Beginning at the line that mentions "html: <div> <div>Королевский", retype the rest of the records below exactly. Pictures are not part of the copy.

---------- RAW DATA

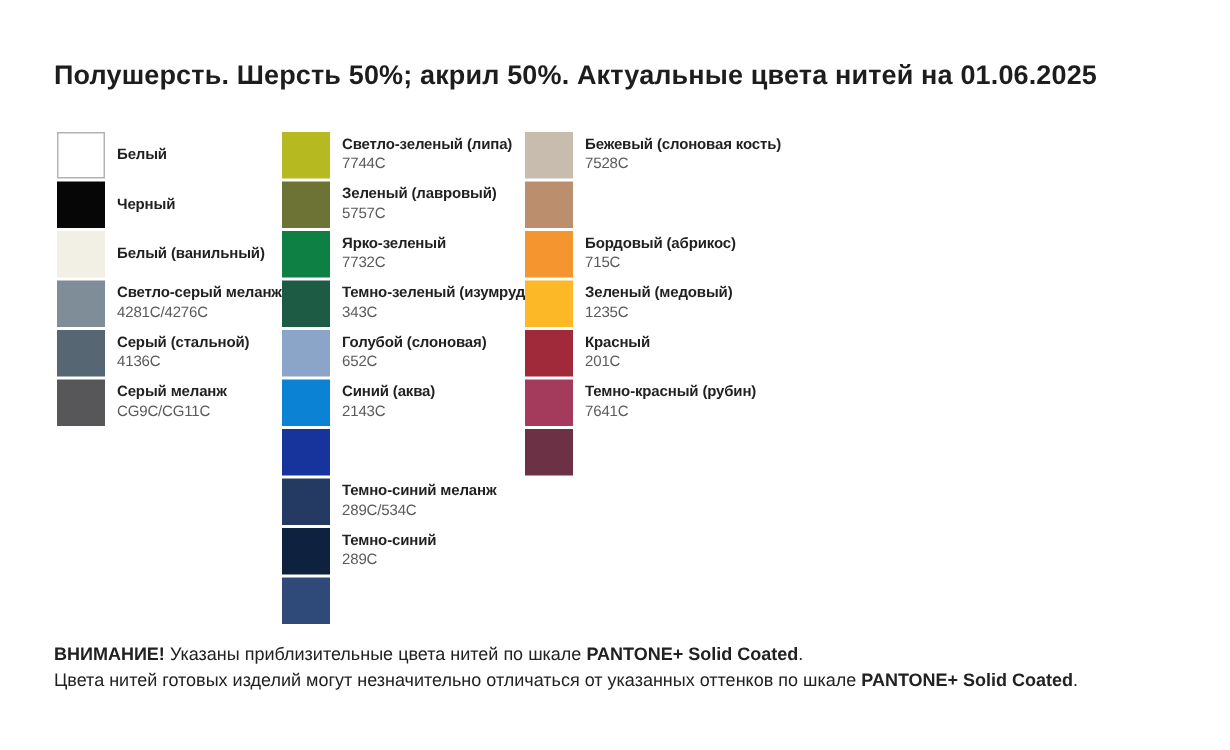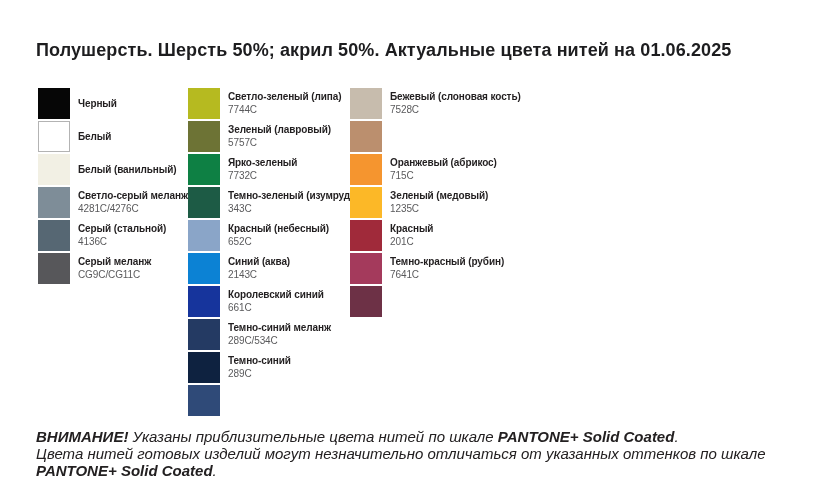"Черный" div.swatch-row { order: before "Белый" -> after "Белый" }
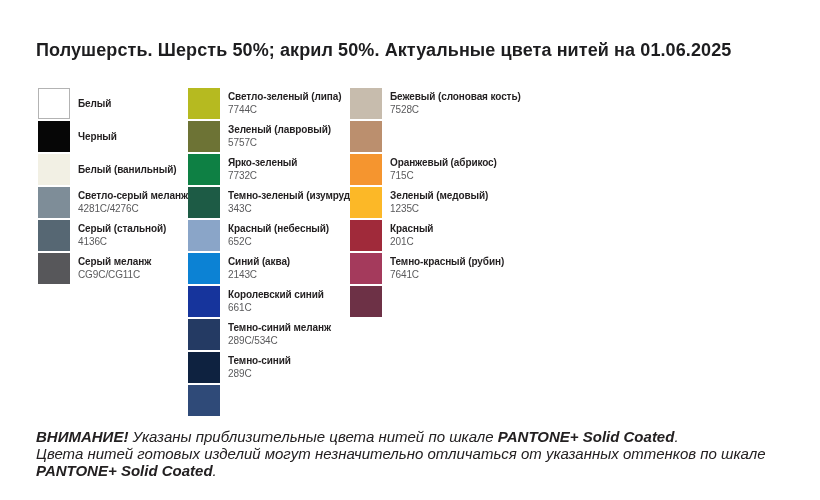"Оранжевый (абрикос)" div.swatch-name { text: Оранжевый -> Бордовый }
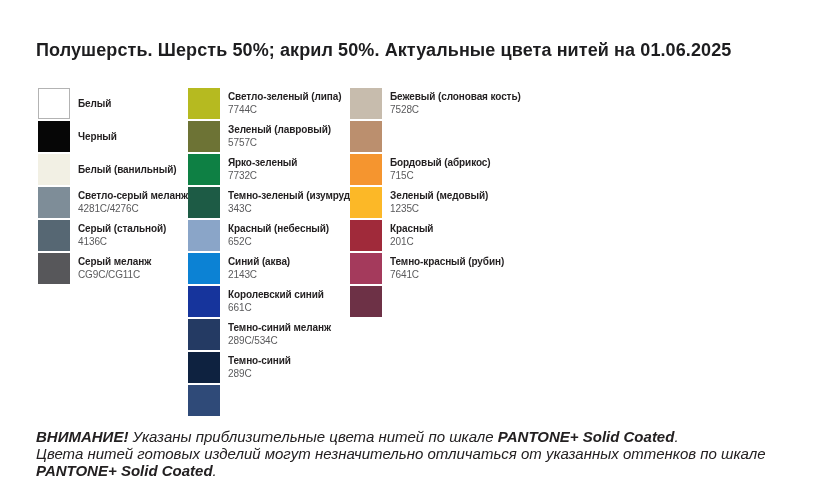"Красный (небесный)" div.swatch-name { text: Красный (небесный -> Голубой (слоновая }
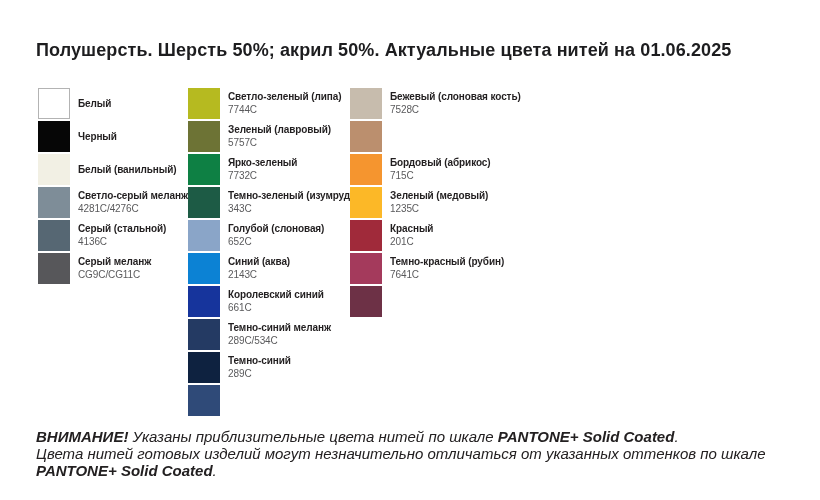"Королевский синий" div.swatch-label { html: <div> <div>Королевский синий</div> <div>661C</div> </div> -> none }
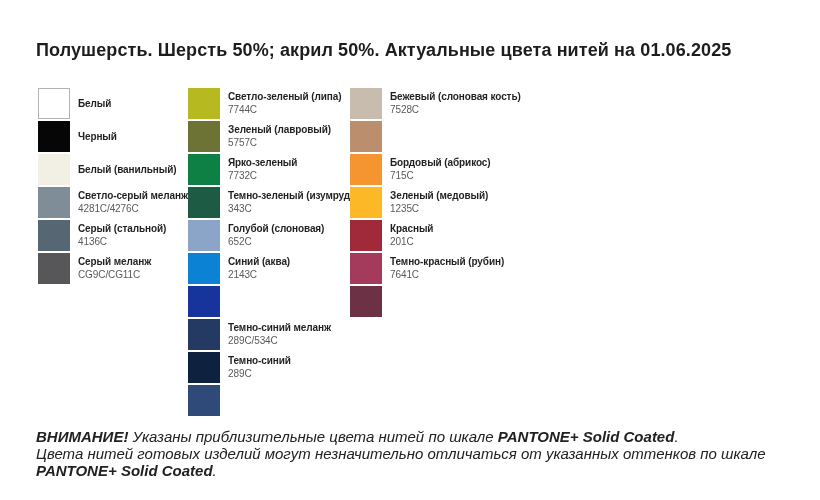"ВНИМАНИЕ! Указаны приблизительные цвета" .footer { font-size: 15px -> 12px; font-style: italic -> none }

--------------------

▶ **RESULT**:
"Королевский синий" div.swatch-label { html: <div> <div>Королевский синий</div> <div>661C</div> </div> -> none }
"ВНИМАНИЕ! Указаны приблизительные цвета" .footer { font-size: 15px -> 12px; font-style: italic -> none }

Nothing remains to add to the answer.